(Web interface edit records)
= Beginning of Section =

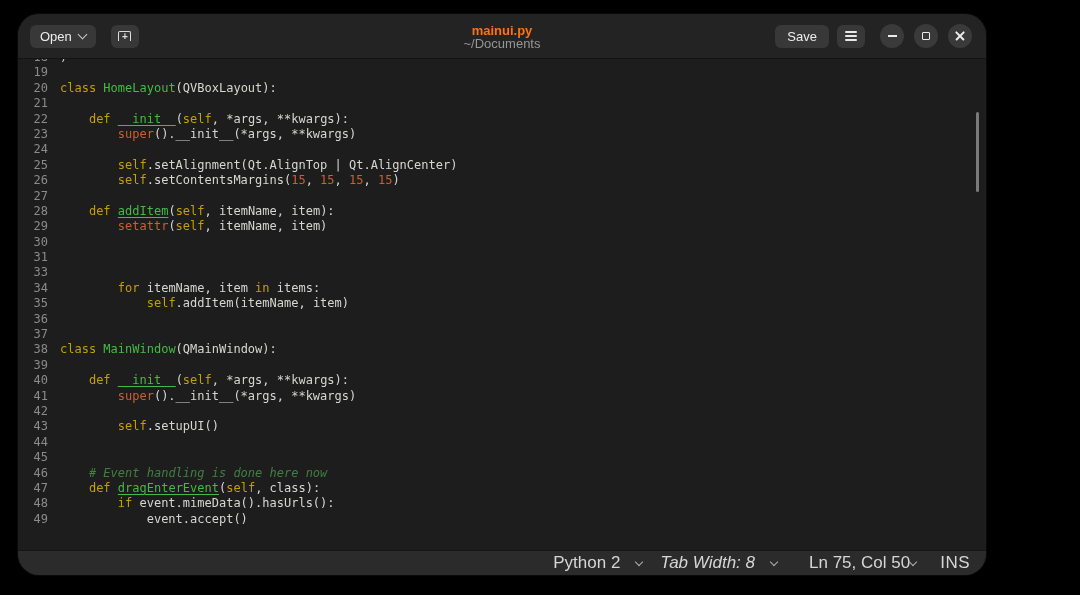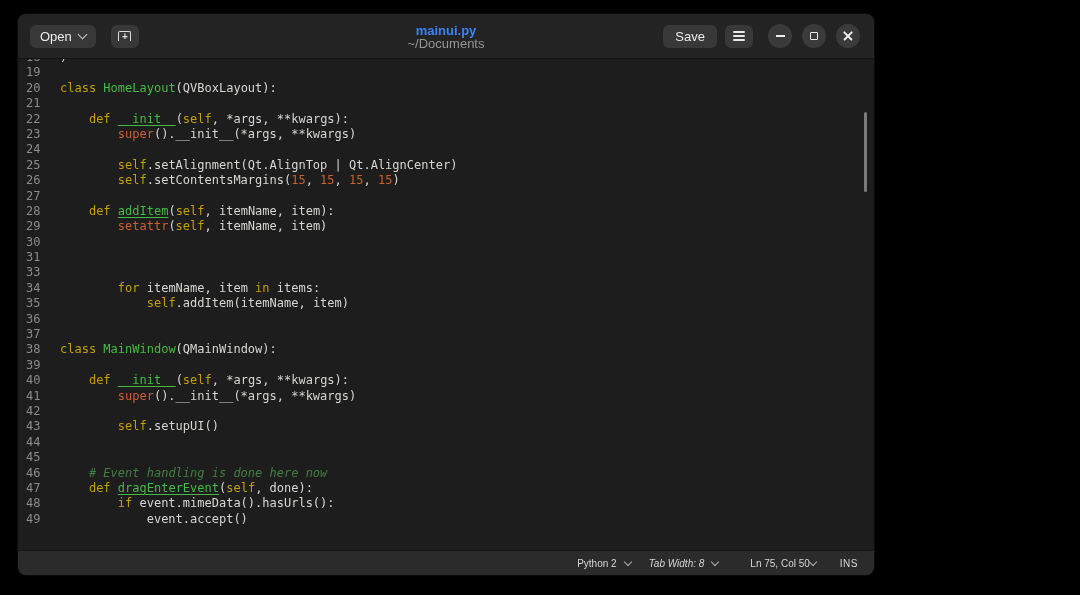"Open" .window { border-radius: 8px -> 21px; width: 856px -> 968px }
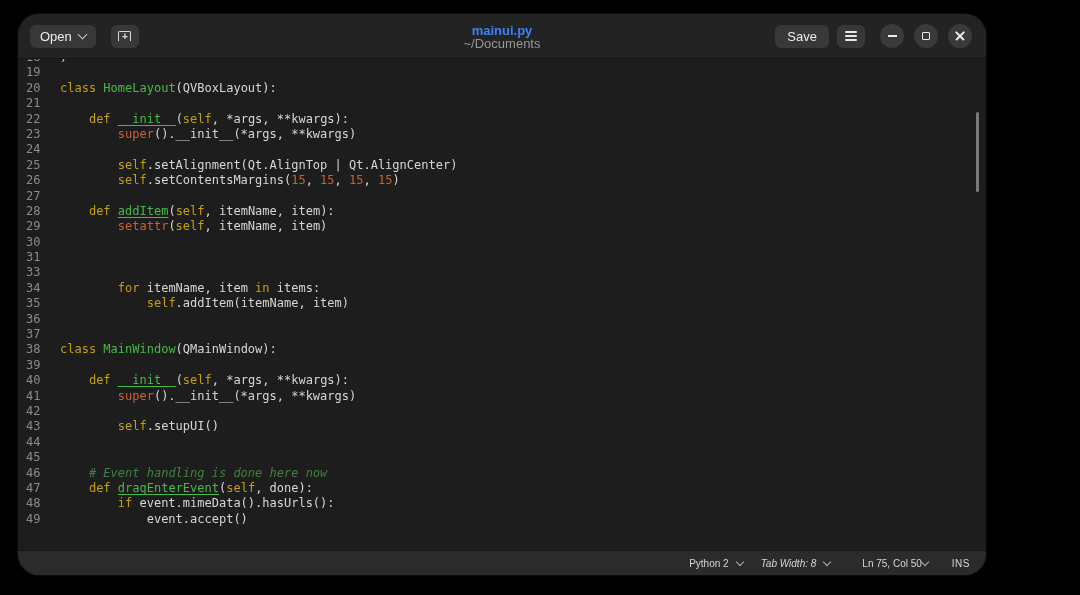"mainui.py" .title { color: #3b82f6 -> #f97316 }
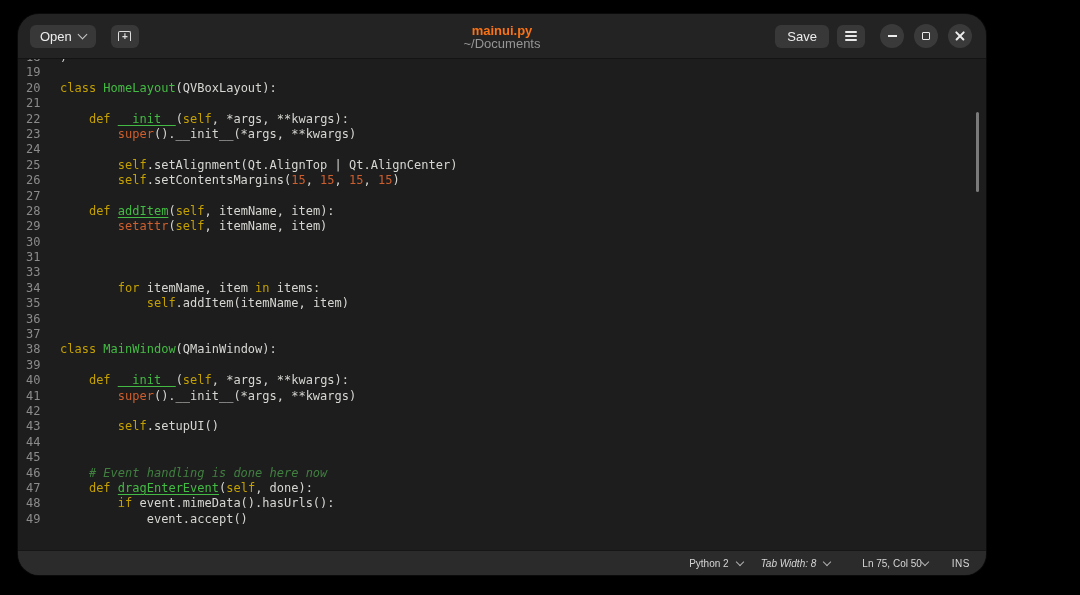"19" .ln { text-align: none -> right }
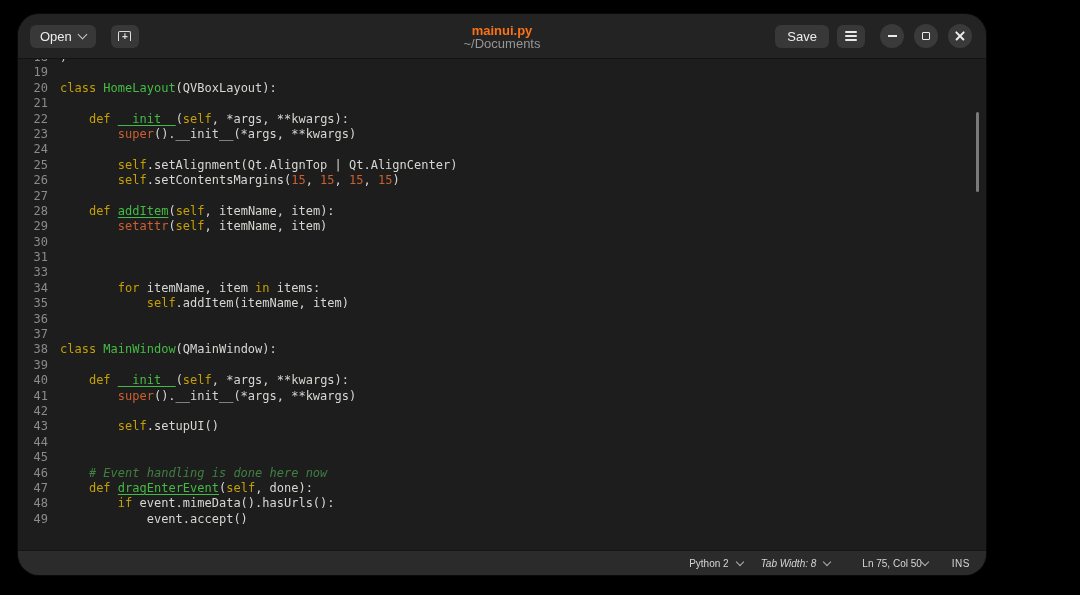", done):" span.tok-t { text: done -> class }
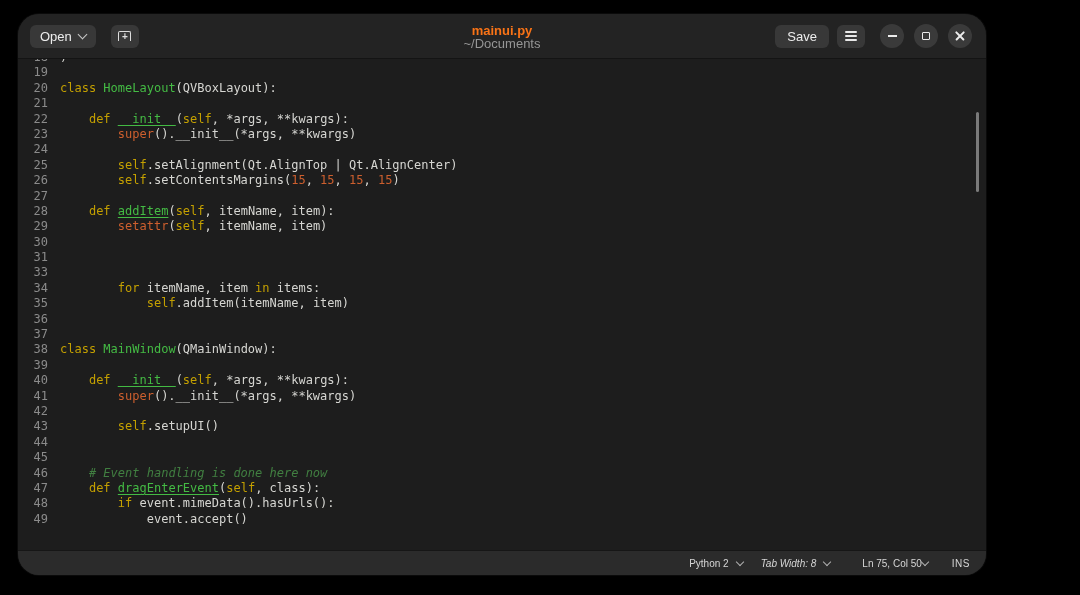"Python 2" .sb-item { font-size: 10px -> 17px; gap: 8px -> 16px }
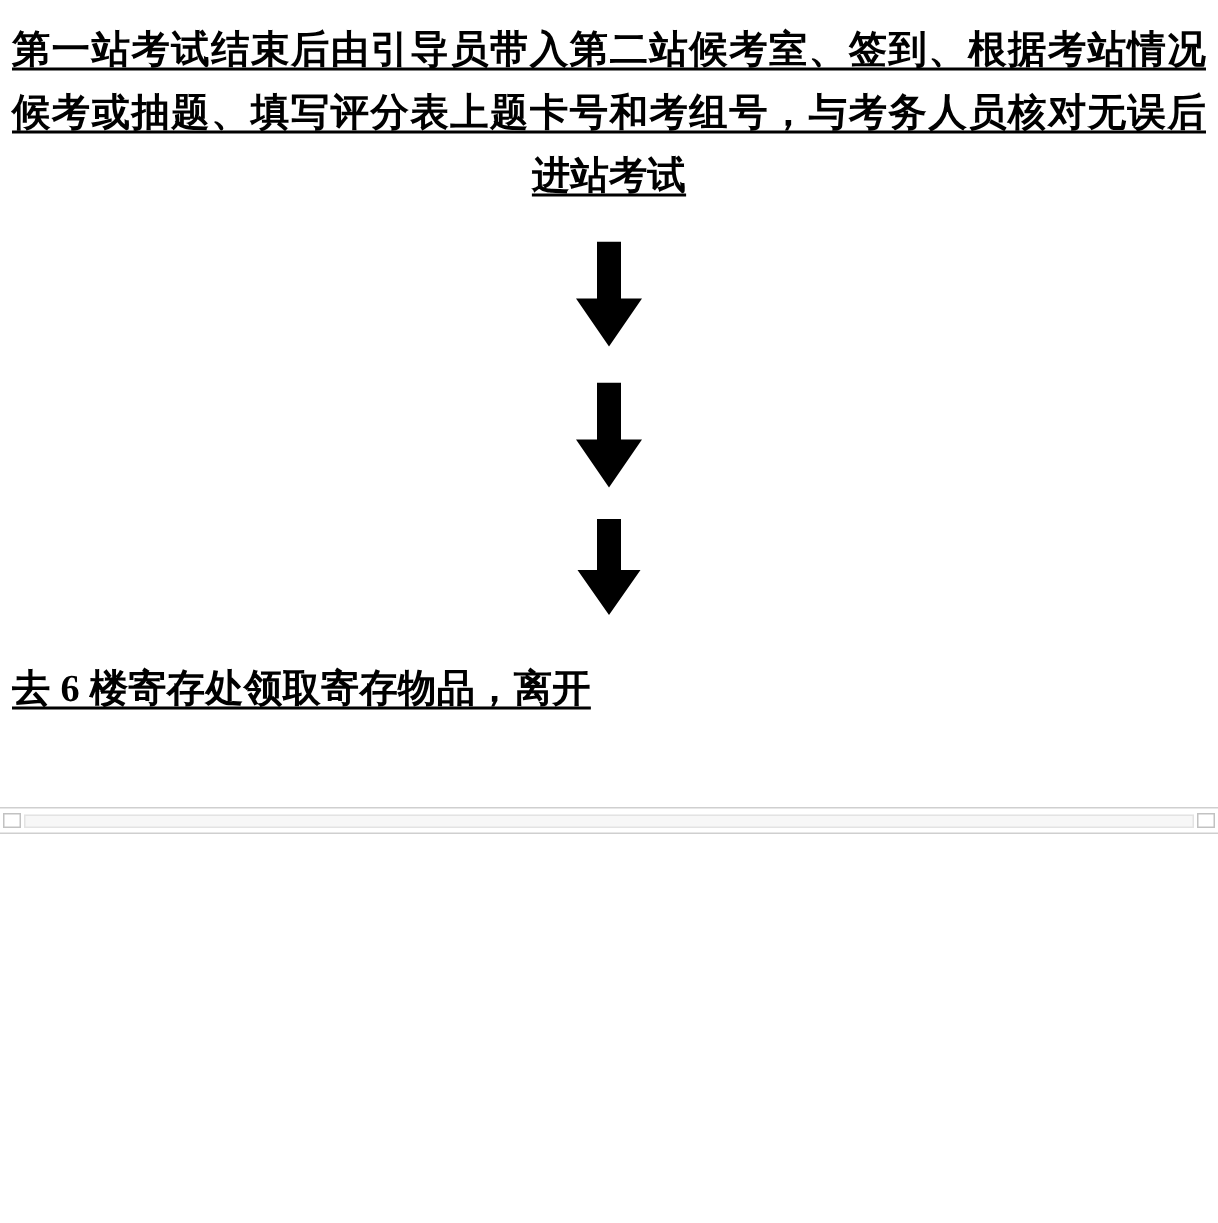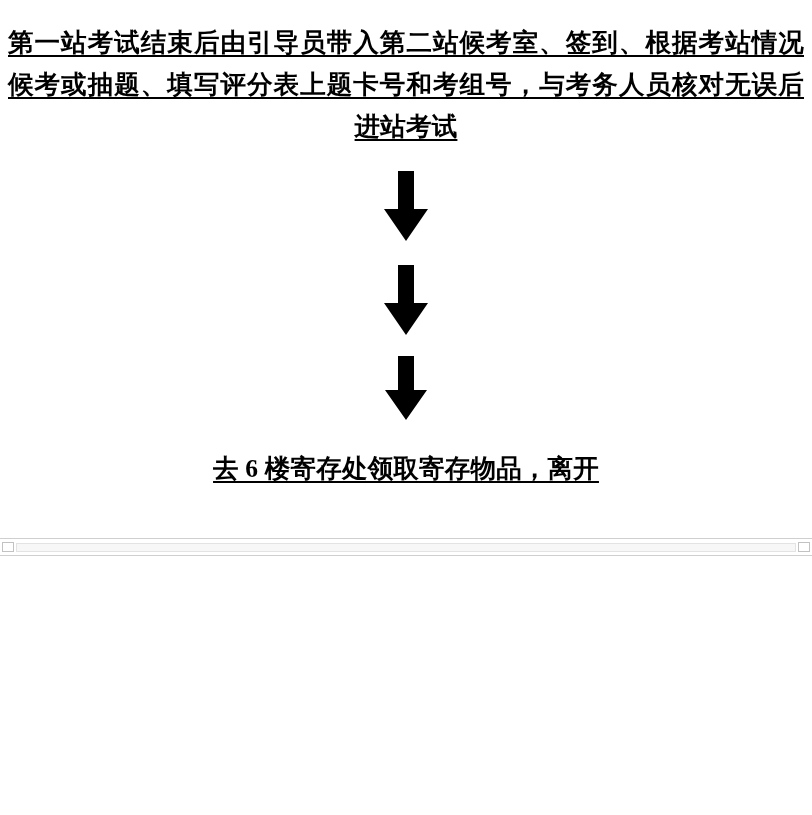"第一站考试结束后由引导员带入第二站候考室、签到、根据考站情况候考或抽题、填写评分" .flow { top: 18px -> 8px }
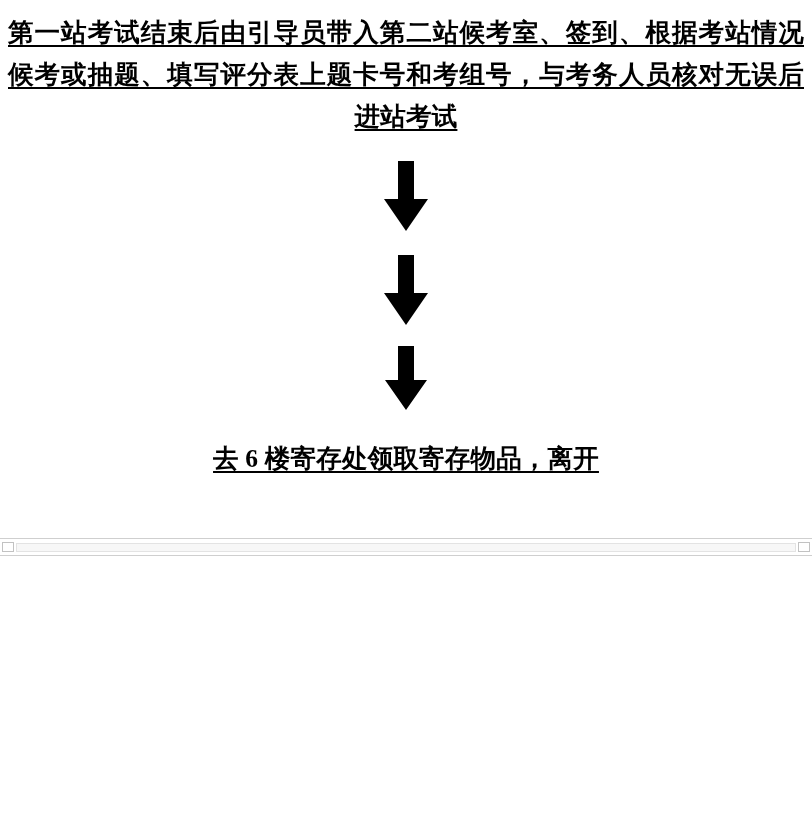"去 6 楼寄存处领取寄存物品，离开" .block-text { text-align: center -> none }
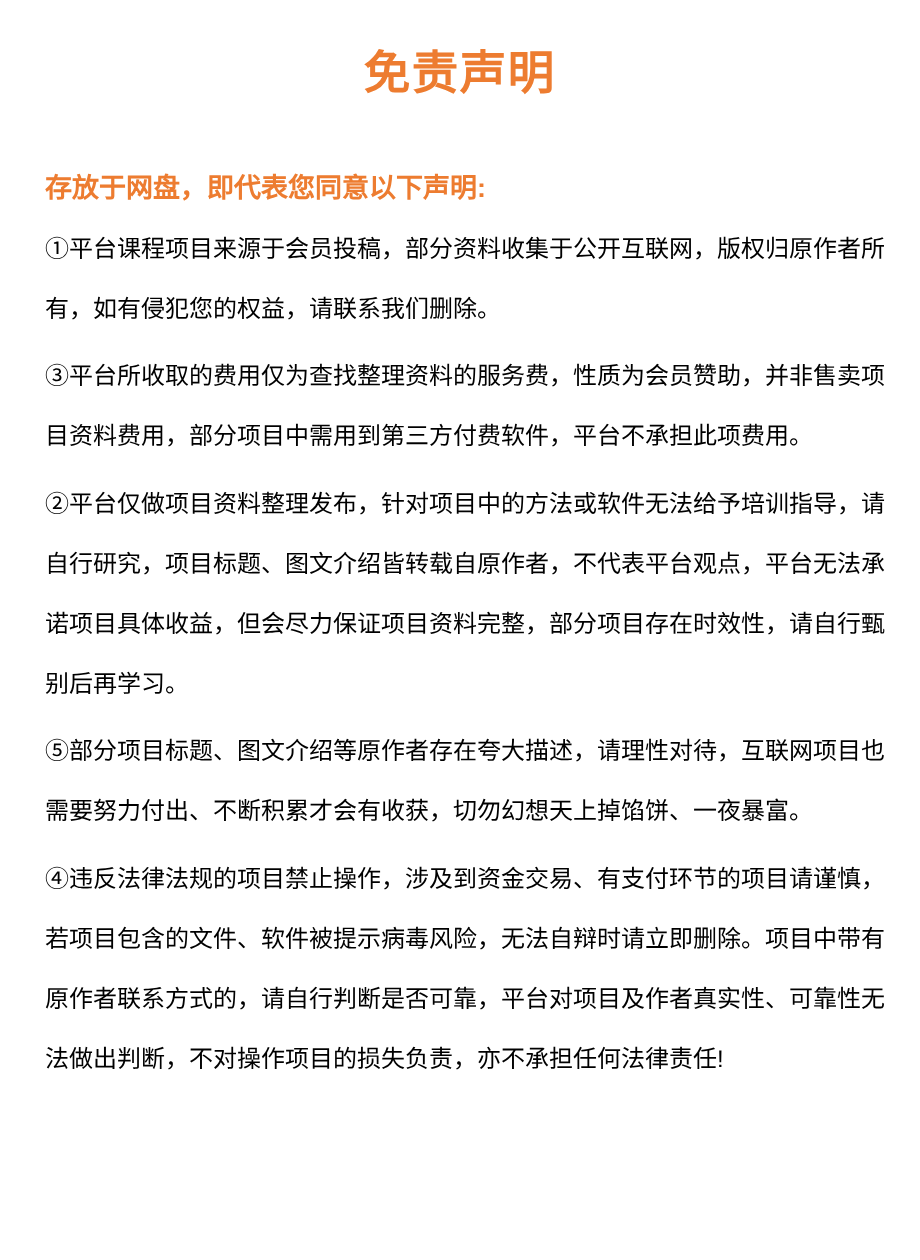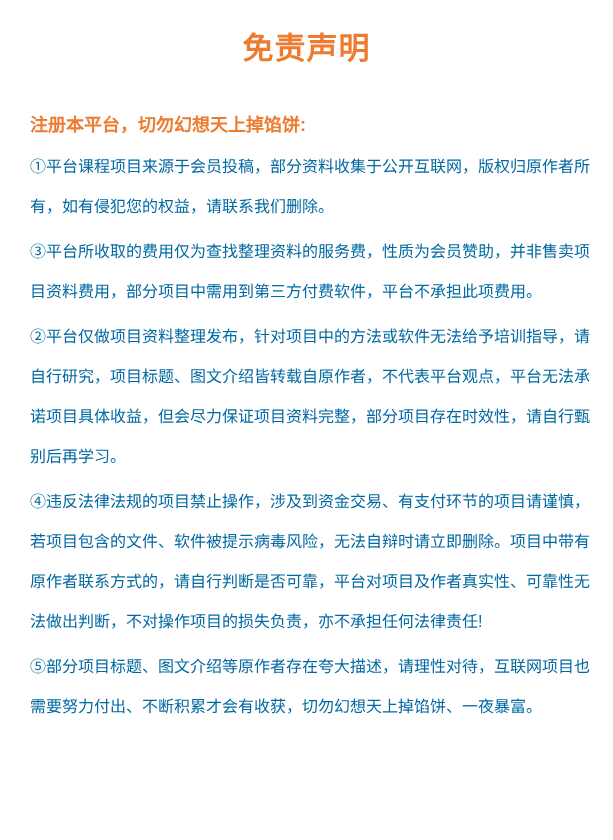"注册本平台，切勿幻想天上掉馅饼:" p.intro-line { text: 注册本平台，切勿幻想天上掉馅饼 -> 存放于网盘，即代表您同意以下声明 }
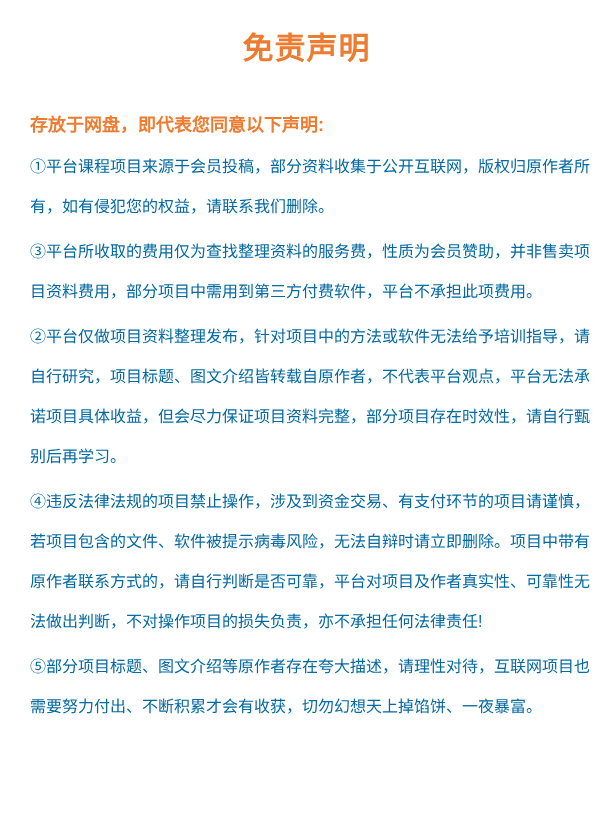"①平台课程项目来源于会员投稿，部分资料收集于公开互联网，版权归原作者所有，如有侵" .para { color: #0369a1 -> #000000 }
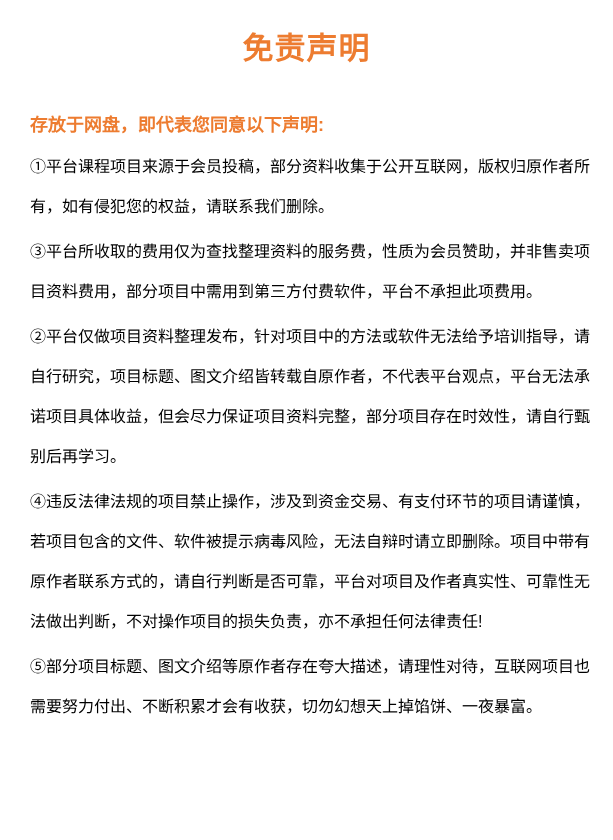"④违反法律法规的项目禁止操作，涉及到资金交易、有支付环节的项目请谨慎，若项目包含" p.para { order: before "⑤部分项目标题、图文介绍等原作者存在夸大描述，请理性对待，互联网项目也需要努力付" -> after "⑤部分项目标题、图文介绍等原作者存在夸大描述，请理性对待，互联网项目也需要努力付" }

= End of Section =

→ **Action item**
For this task, give again exactly the lines from the line with "text-align: center ->" through the end of the entries, including both ends, and omit the pictures.

→ **Your solution**
"去 6 楼寄存处领取寄存物品，离开" .block-text { text-align: center -> none }
"注册本平台，切勿幻想天上掉馅饼:" p.intro-line { text: 注册本平台，切勿幻想天上掉馅饼 -> 存放于网盘，即代表您同意以下声明 }
"①平台课程项目来源于会员投稿，部分资料收集于公开互联网，版权归原作者所有，如有侵" .para { color: #0369a1 -> #000000 }
"④违反法律法规的项目禁止操作，涉及到资金交易、有支付环节的项目请谨慎，若项目包含" p.para { order: before "⑤部分项目标题、图文介绍等原作者存在夸大描述，请理性对待，互联网项目也需要努力付" -> after "⑤部分项目标题、图文介绍等原作者存在夸大描述，请理性对待，互联网项目也需要努力付" }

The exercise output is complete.